> _ENTRIES SUPPLIED_
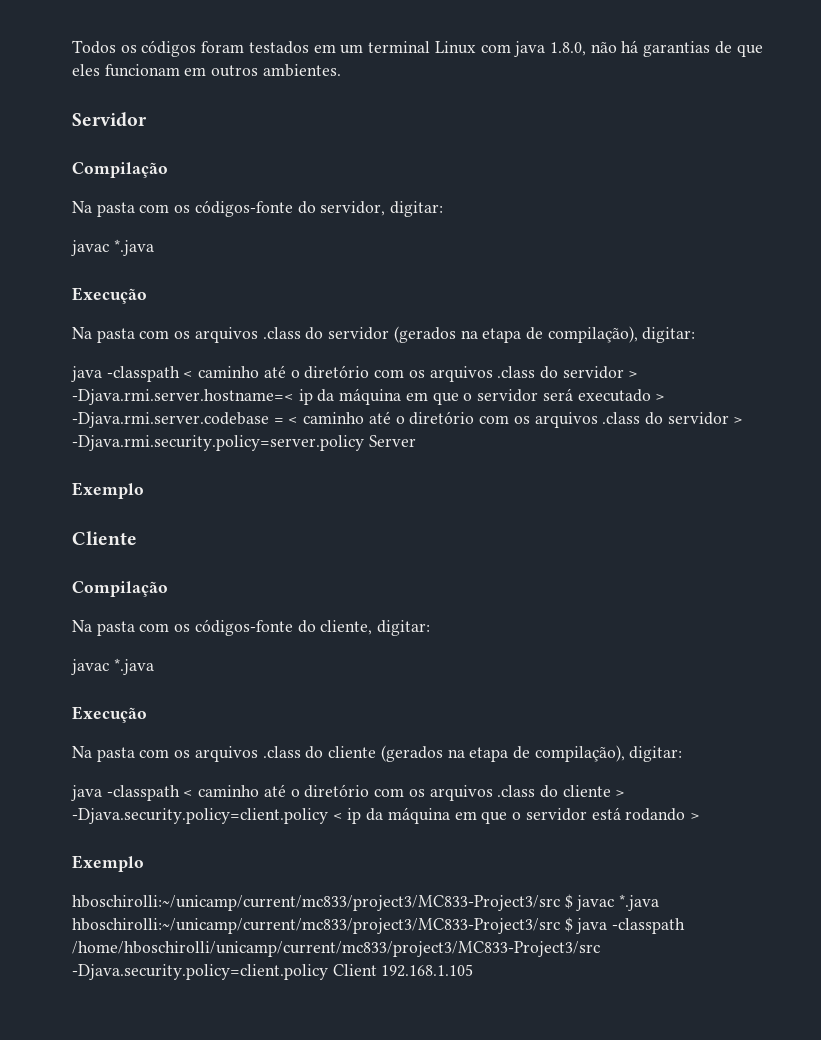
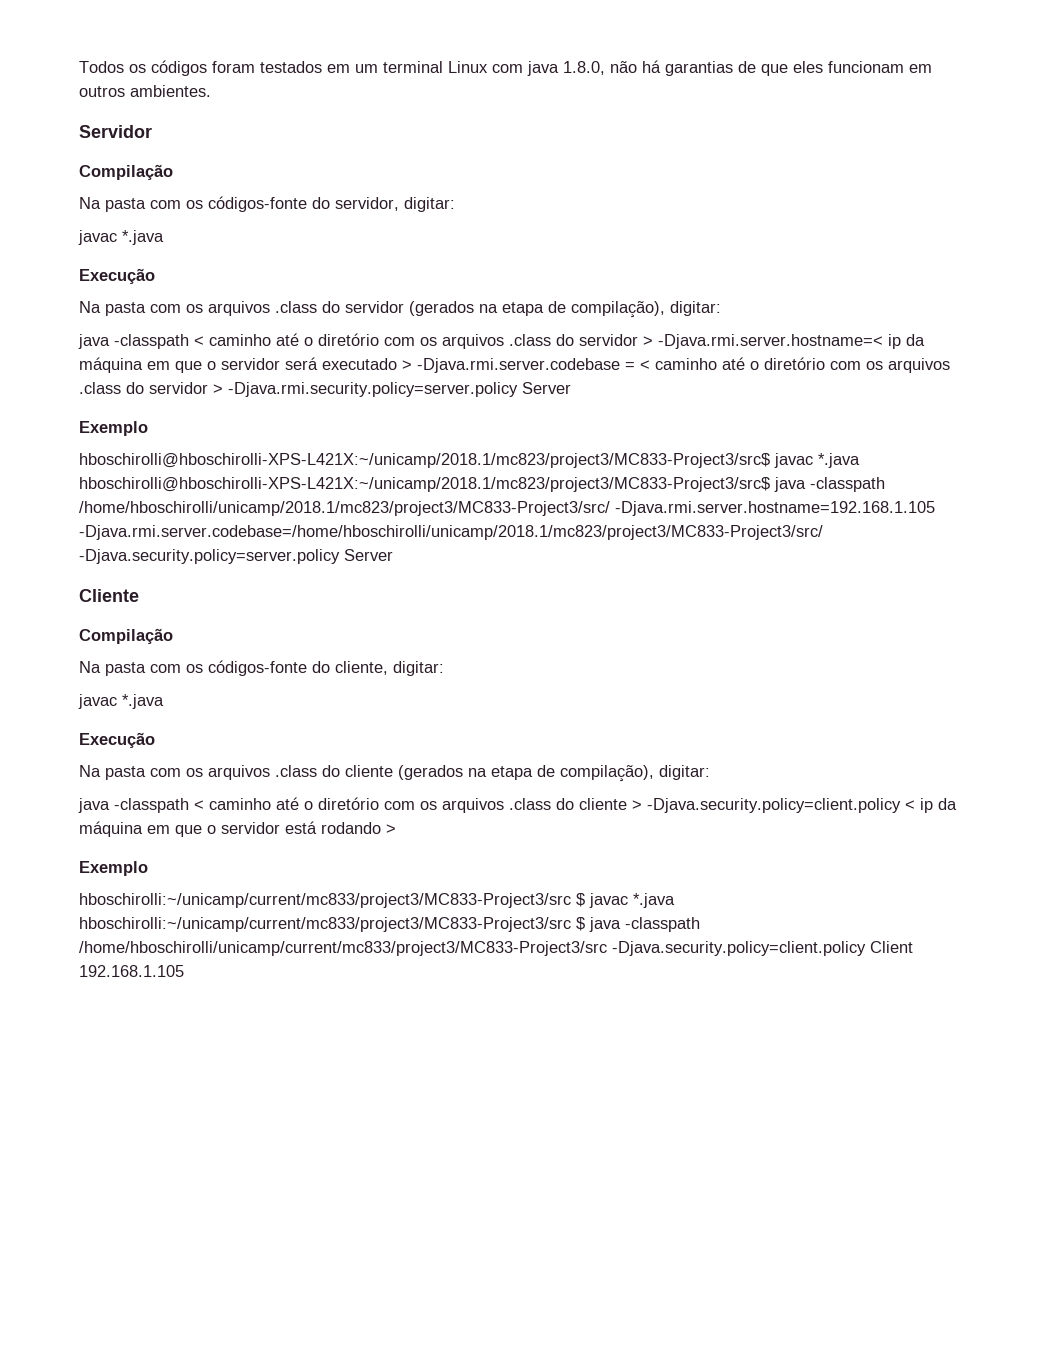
(144, 490) none -> [79,453,860,468] [79,477,885,492] [79,501,935,516] [79,525,823,540] [79,549,393,564] // hboschirolli@hboschirolli-XPS-L421X:~/unicamp/2018.1/mc823/project3/MC833-Project3/src$ javac *.java hboschirolli@hboschirolli-XPS-L421X:~/unicamp/2018.1/mc823/project3/MC833-Project3/src$ java -classpath /home/hboschirolli/unicamp/2018.1/mc823/project3/MC833-Project3/src/ -Djava.rmi.server.hostname=192.168.1.105 -Djava.rmi.server.codebase=/home/hboschirolli/unicamp/2018.1/mc823/project3/MC833-Project3/src/ -Djava.security.policy=server.policy Server

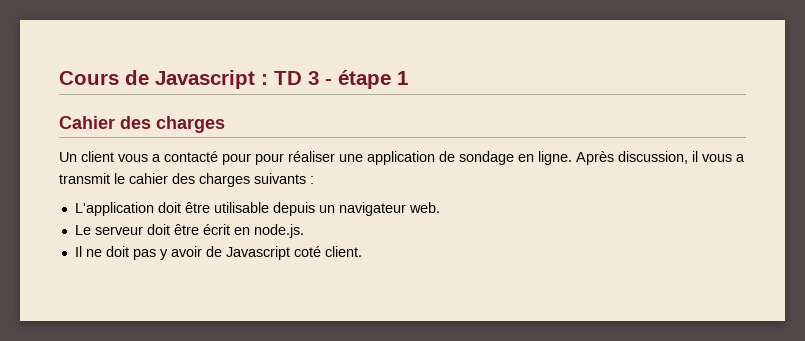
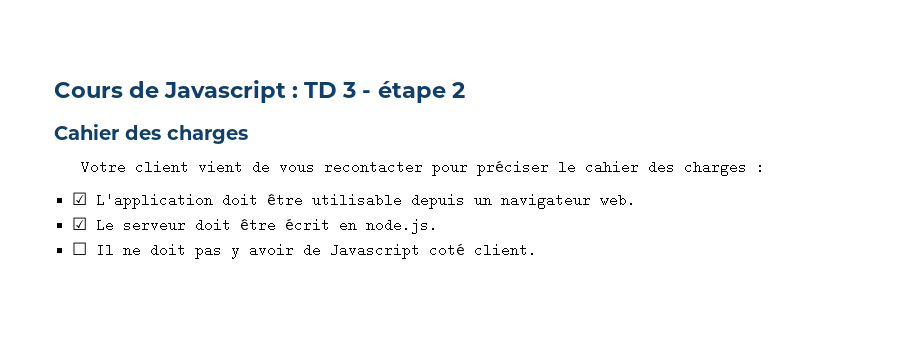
[397,71,408,85] 1 -> [451,82,465,98] 2
[59,151,745,165] [59,173,110,184] Un client vous a contacté pour pour réaliser une application de sondage en ligne. Après discussion, il vous a transmit -> [80,160,549,176] Votre client vient de vous recontacter pour préciser
[254,173,306,184] suivants -> (747, 168) none
(314, 180) none -> [72,192,88,205] ☑
(440, 207) none -> [72,217,88,230] ☑
(304, 231) none -> [72,242,88,255] ☐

> _PROBLEM_
Restate word for word each line from the top of the listing down to and including the line that holds "[397,71,408,85] 1 -> [451,82,465,98] 2". Drop any pictures.

> _REPLY TO THE EXERCISE_
(144, 490) none -> [79,453,860,468] [79,477,885,492] [79,501,935,516] [79,525,823,540] [79,549,393,564] // hboschirolli@hboschirolli-XPS-L421X:~/unicamp/2018.1/mc823/project3/MC833-Project3/src$ javac *.java hboschirolli@hboschirolli-XPS-L421X:~/unicamp/2018.1/mc823/project3/MC833-Project3/src$ java -classpath /home/hboschirolli/unicamp/2018.1/mc823/project3/MC833-Project3/src/ -Djava.rmi.server.hostname=192.168.1.105 -Djava.rmi.server.codebase=/home/hboschirolli/unicamp/2018.1/mc823/project3/MC833-Project3/src/ -Djava.security.policy=server.policy Server

[397,71,408,85] 1 -> [451,82,465,98] 2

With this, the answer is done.